Was mir noch besonders aufgefallen ist: In diesem Buch haben wirklich alle Figuren Stärken und Schwächen - niemand ist absolut gut, aber auch niemand absolut böse. Jeder entwickelt sich irgendwie deutlich im Laufe der Handlung und zeigt verschiedene Seiten. Das ist der Autorin wirklich sehr gut gelungen, die Figuren kommen ohne jedliches Klischee aus und im Hinblick auf manch anderes Buch von ihr empfinde ich das als großen Unterschied. Einziges kleines Problem daran war für mich nur, dass die Personen dadurch teilweise ein wenig unnahbar erschienen.

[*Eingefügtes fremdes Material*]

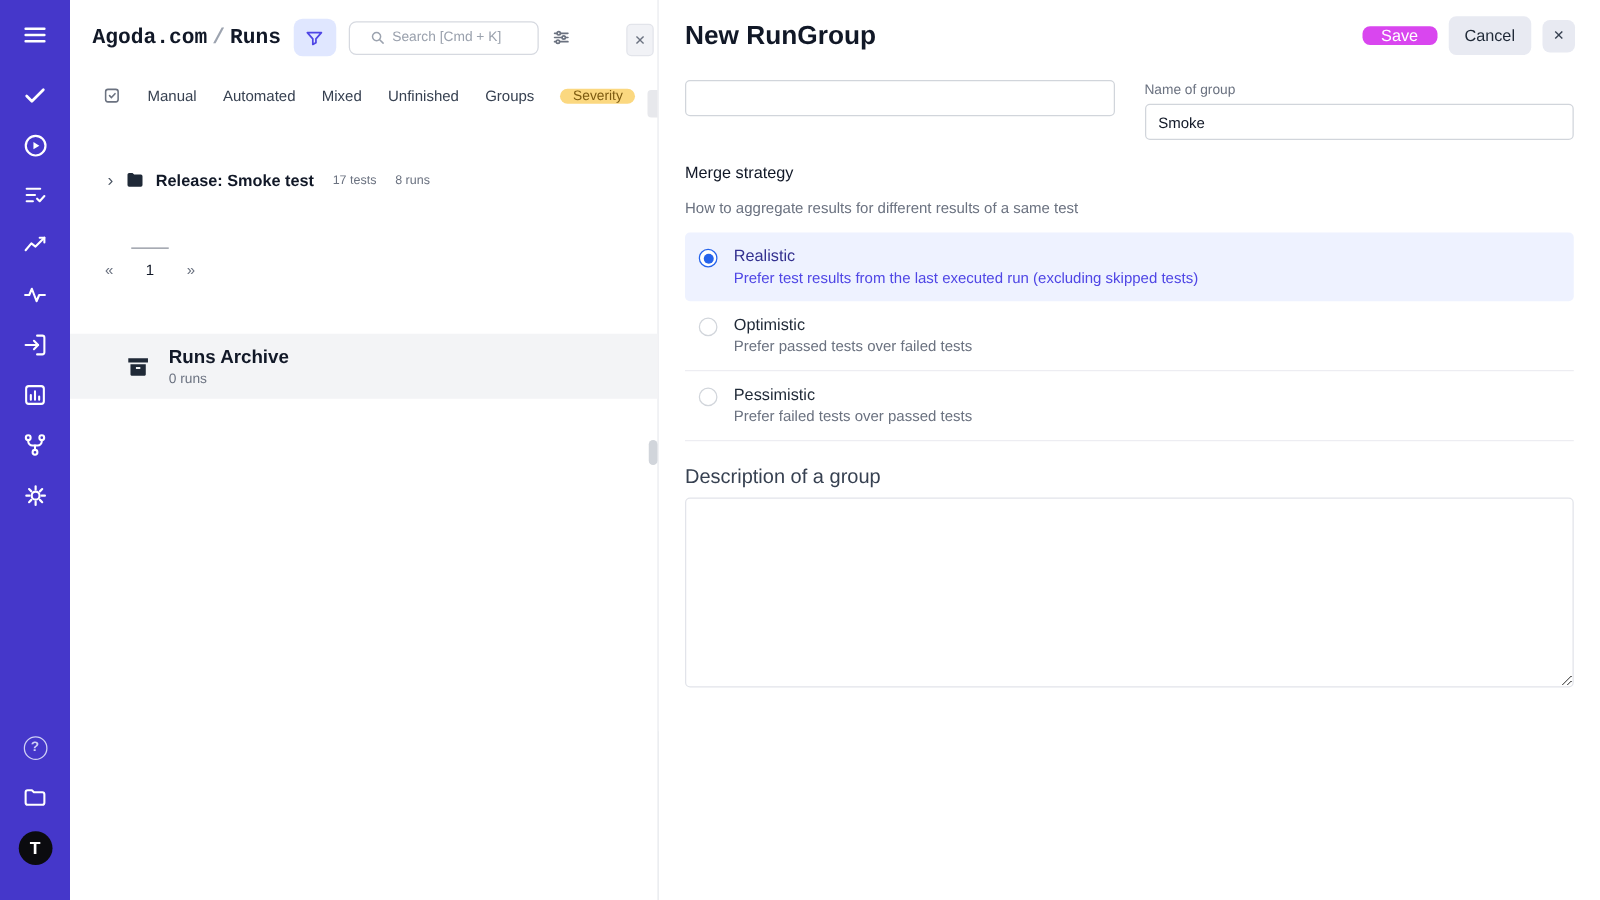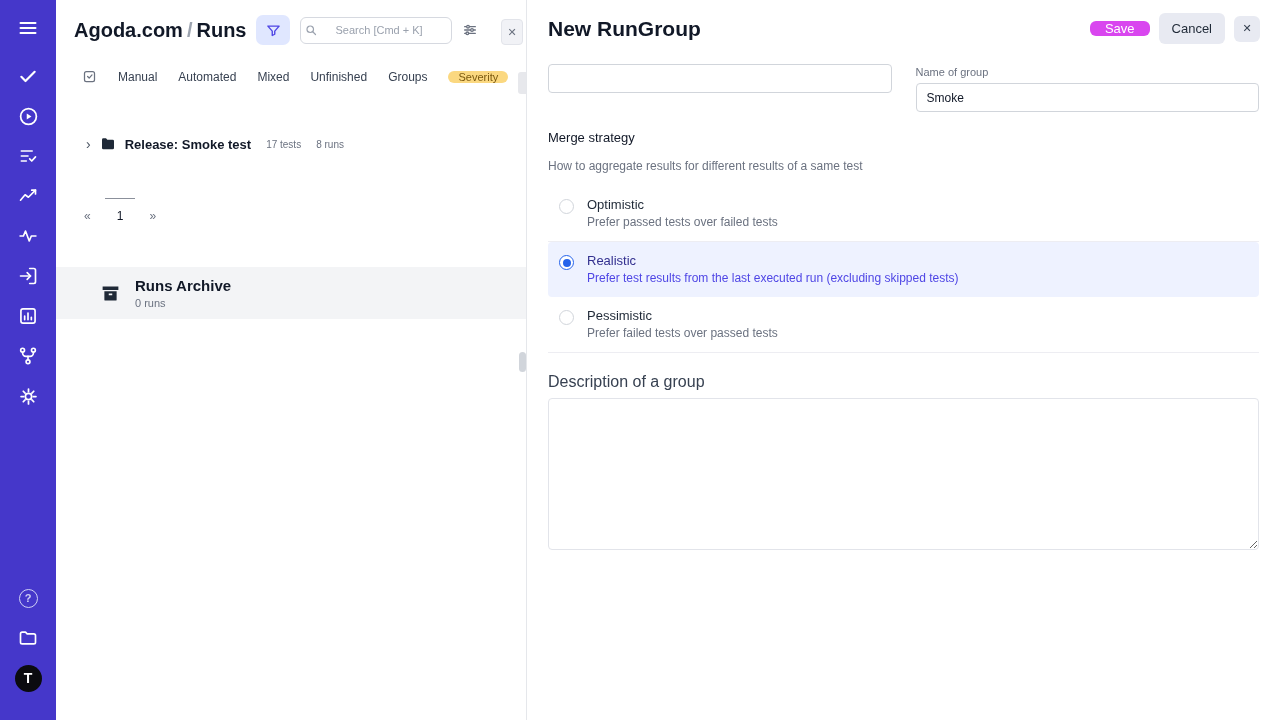--- a/index.html
+++ b/index.html
@@ -30,29 +30,29 @@
   }
 
   
   .left-panel {
     position:absolute; left:56px; top:0; width:471px; height:720px;
     background:#ffffff; border-right:1px solid #e5e7eb;
   }
   .lp-header {
     display:flex; align-items:center; gap:10px; padding:15px 16px 10px 18px;
   }
-  .breadcrumb { font-size:20px; font-weight:bold; color:#111827; white-space:nowrap; }
+  .breadcrumb { font-size:17px; font-weight:bold; color:#111827; white-space:nowrap;font-family:Liberation Mono, monospace; }
   .breadcrumb .sep { color:#9ca3af; font-weight:bold; padding:0 4px; }
   .filter-btn {
     width:34px; height:30px; background:#e0e7ff; border:none; border-radius:7px;
     display:flex; align-items:center; justify-content:center; color:#4f46e5; cursor:pointer; flex:none;
   }
   .search-box {
-    display:flex; align-items:center; gap:18px; width:152px; height:27px;
-    border:1px solid #d6d9e0; border-radius:6px; padding:0 4px; color:#9ca3af; background:#fff;
+    display:flex; align-items:center; gap:6px; width:152px; height:27px;
+    border:1px solid #d6d9e0; border-radius:6px; padding:0 16px; color:#9ca3af; background:#fff;
   }
   .search-box input {
     border:none; outline:none; width:100%; font-size:11px; color:#374151;
     font-family:"Liberation Sans",sans-serif; background:transparent;
   }
   .search-box input::placeholder { color:#9aa1ad; }
   .sliders-btn { background:none; border:none; color:#6b7280; cursor:pointer; display:flex; align-items:center; }
   .lp-close {
     position:absolute; top:19px; right:3px; width:22px; height:26px;
     background:#f1f2f6; border:1px solid #e2e4ea; border-radius:4px;
@@ -345,36 +345,36 @@
         <label class="field-label-sm">Name of group</label>
         <input type="text" class="text-input" value="Smoke" style="">
       </div>
     </div>
 
     <div class="merge-label">Merge strategy</div>
     <div class="merge-hint">How to aggregate results for different results of a same test</div>
 
     <div class="strategy-list">
 
+      <div class="strategy-row selected">
+        <span class="radio checked"></span>
+        <span>
+          <span class="strategy-name" style="display:block;">Realistic</span>
+          <span class="strategy-desc" style="display:block;">Prefer test results from the last executed run (excluding skipped tests)</span>
+        </span>
+      </div>
+
       <div class="strategy-row">
         <span class="radio unchecked"></span>
         <span>
           <span class="strategy-name" style="display:block;">Optimistic</span>
           <span class="strategy-desc" style="display:block;">Prefer passed tests over failed tests</span>
         </span>
       </div>
 
-      <div class="strategy-row selected">
-        <span class="radio checked"></span>
-        <span>
-          <span class="strategy-name" style="display:block;">Realistic</span>
-          <span class="strategy-desc" style="display:block;">Prefer test results from the last executed run (excluding skipped tests)</span>
-        </span>
-      </div>
-
       <div class="strategy-row">
         <span class="radio unchecked"></span>
         <span>
           <span class="strategy-name" style="display:block;">Pessimistic</span>
           <span class="strategy-desc" style="display:block;">Prefer failed tests over passed tests</span>
         </span>
       </div>
 
     </div>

"Ich bin nicht dein Freund. Ich bin dein Gefangener. Beides geht nicht, ganz gleich, was du dir einzureden versucht. Möglicherweise kommt irgendwann der Tag, da du dich für eines von beiden entscheiden musst."
Fazit
Wie immer macht dank Gablé Geschichte Spaß. Ein herrvoragend recherchierter, informativer und spannender Roman mit facettenreichen Figuren. Ich vergebe und warte bereits jetzt wieder auf den nächsten Roman der Autorin (der leider erst in zwei Jahren erscheint).